The Doctor, Ten/Rose, G
What if the Doctor went looking for Rose after Doomsday?
Then the little crease appears just above her nose. He wants to smooth it over with his thumb. It has no business being there. “It is you, isn’t it?”, 639 words
The Doctor
In one universe, Rose is an archaeologist.
He watches her from behind the antique column as she animatedly explains the hieroglyphs engraved in the wall of temple taking up the centre of the airy construction of steel and glass that is now its home. Rose Tyler is, in part, responsible for having the temple removed from the Egyptian sands where it would have been doomed to an eternity under water in a reservoir project.
She is as beautiful as ever, but she isn’t his. He turns to leave.
“Sir?”
She’s spotted him. Naturally.
“Doctor?” he asks, smiling.
“Is there anything I can help you with?”
“No, I… I’ve just been admiring the hieroglyphs,” he gestures feebly at the Egyptian writing. He hasn’t, of course, his desire to get Rose back making him blind to almost everything else. Who knew what this universe’s Egyptians had been up to. Well, Rose would find out. His brilliant Rose.
Not his, he reminds himself. He knows his eyes are darkening.
“They’re exceptionally beautiful, aren’t they?” she says, glowing with pride and enthusiasm. Then the little crease appears just above her nose. He wants to smooth it over with his thumb. It has no business being there.
“It is you, isn’t it?”
“What?” he squeaks. The crease was one of recognition.
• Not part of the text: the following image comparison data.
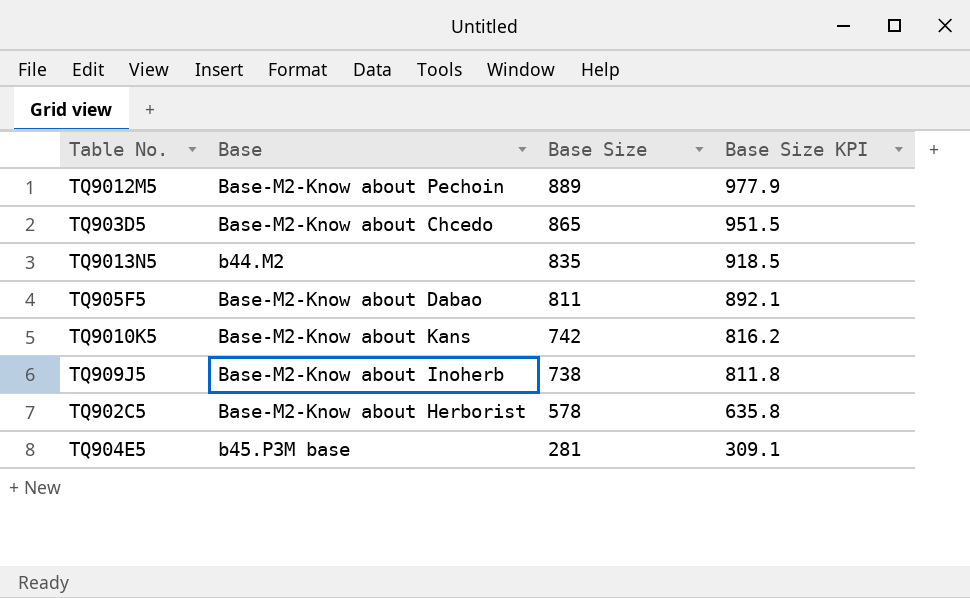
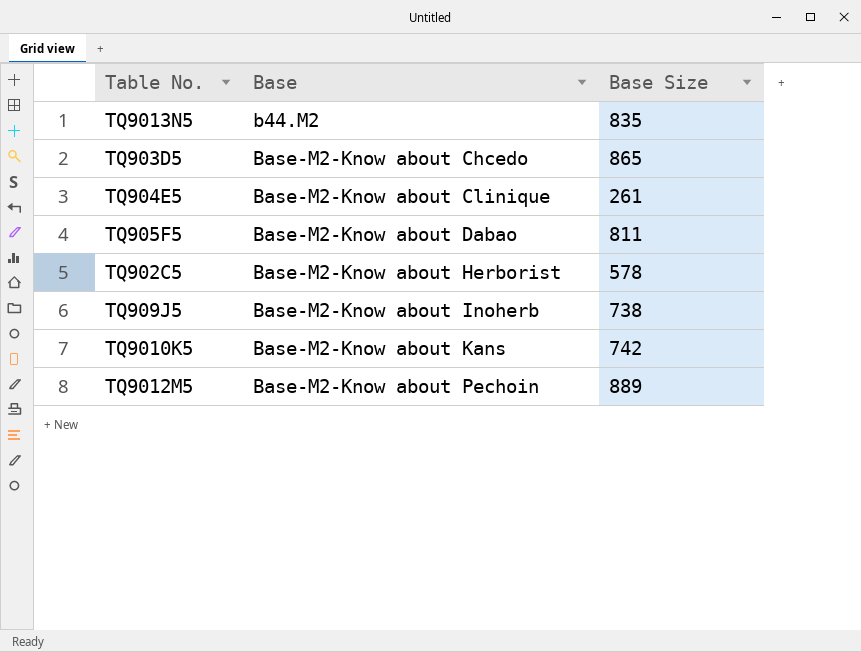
row order: Base Size descending -> Base ascending
column Base Size KPI | formula: [Base Size] * 1.1 -> none
TQ904E5 | Base: b45.P3M base -> Base-M2-Know about Clinique
TQ904E5 | Base Size: 281 -> 261

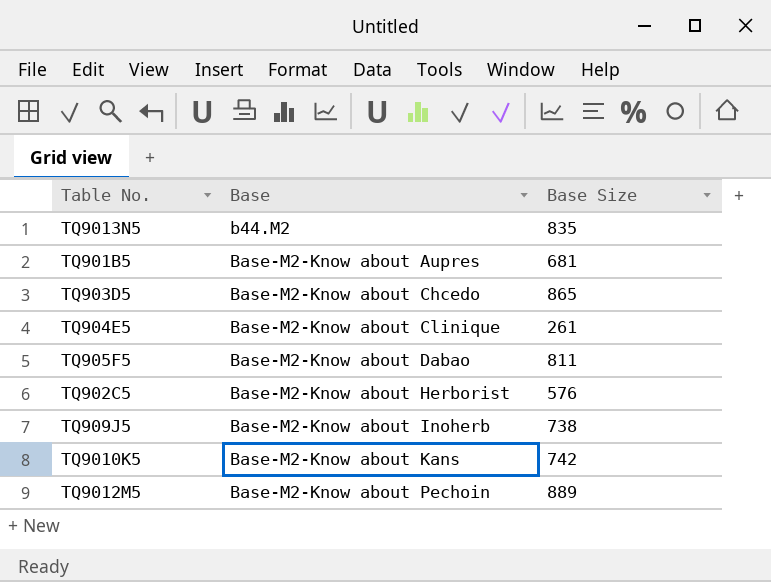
row TQ901B5: none -> Base-M2-Know about Aupres | 681
TQ902C5 | Base Size: 578 -> 576

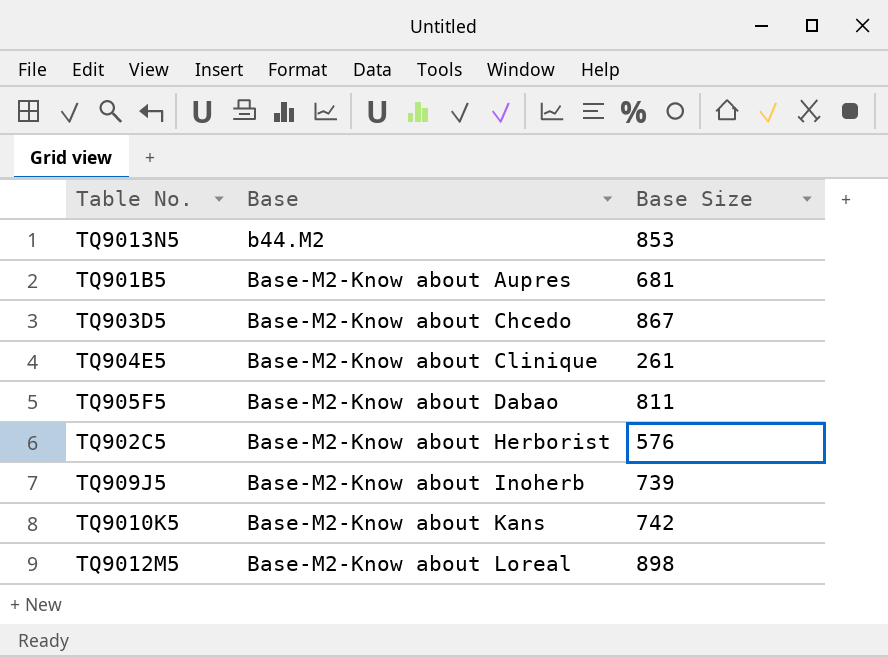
TQ9013N5 | Base Size: 835 -> 853
TQ903D5 | Base Size: 865 -> 867
TQ909J5 | Base Size: 738 -> 739
TQ9012M5 | Base: Base-M2-Know about Pechoin -> Base-M2-Know about Loreal
TQ9012M5 | Base Size: 889 -> 898

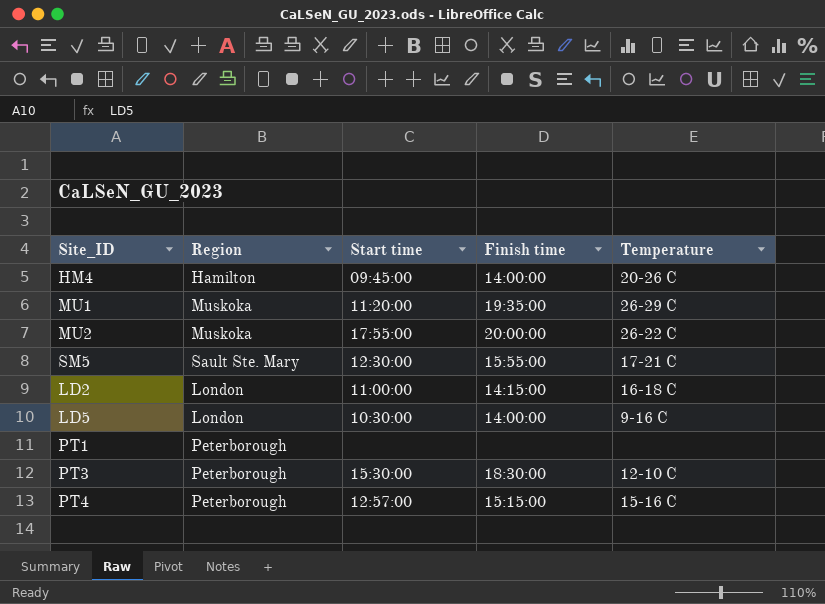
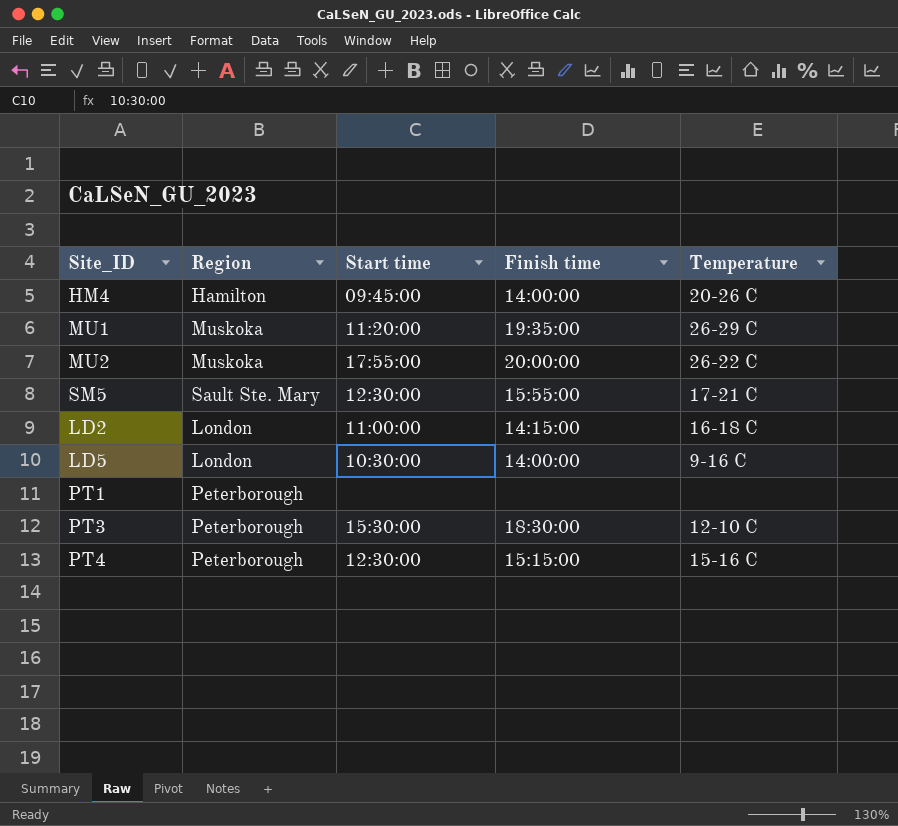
PT4 | Start time: 12:57:00 -> 12:30:00

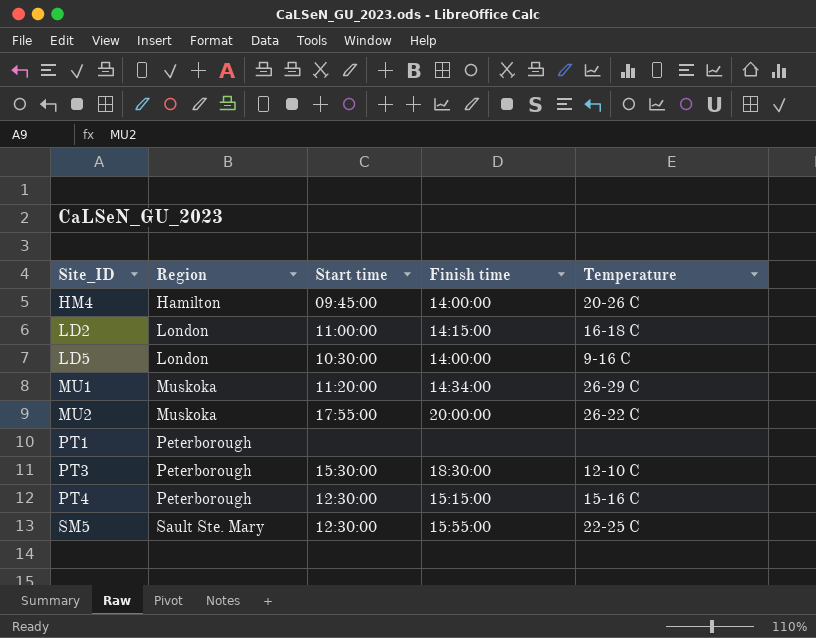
row order: none -> Site_ID ascending
MU1 | Finish time: 19:35:00 -> 14:34:00
SM5 | Temperature: 17-21 C -> 22-25 C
All the more reason for it to disappear.
“Come,” she says, her voice filled with the authority of a mother, that quality that does not invite protest. She takes him by the hand and leads him through the smaller galleries to a minuscule room that is overlooked by most visitors. It is painted blue, and the vaulted ceiling is painted with golden stars. Behind a protective pane of glass he sees it. It’s a painting of him, done in tempera on wood and intended to adorn his grave. He’s been looking for it. No wonder he hasn’t been able to find it, what with it being trapped here.
“This doesn’t belong here,” he says. No need to claim this isn’t him. Rose knows it too well, and the artist has done a brilliant job.
Rose opens the flap of her satchel and pulls out a well-used notebook. She holds it out for him.
He takes it, pushes the elastic aside that’s holding the bulging book together. It is filled with her handwriting, quick sketches and pictures of him. He as a Roman. He as a medieval nobleman. A Renaissance merchant. An engineer. A man in a dapper suit, pinstriped, but not at all like his brown and blue ones. Some of the written entries are dated. In times past and future.
Confused, he looks up.
“I made them.”
“I can see that.” She’s talented. “When?”
“When we were travelling.”
“But we haven’t met before.”
She purses her lips. It’s a gesture of hers he’s not familiar with. “It’s because I found this during the excavations in Egypt,” she says with a shrug. “It’s a bit… timey-wimey, but I’ve had a while to think things over.”
What she says does make sense. But. “I don’t belong here,” he repeats.
“So you’ve said. But you have the TARDIS. We travelled - will travel - together for a while.”
“I can’t, Rose,” he says. “You aren’t… mine. I don’t belong here.”
“For the time that we spent together, you will,” she says, getting the hang of tenses quickly.
Her words imply that he has to stay. But she also knows that they will have to part ways one day. His hearts know that he’s sick and tired of looking for her, of jumping from universe to universe in an attempt to find her. It can’t hurt to stay.
He’s already fallen in love with her.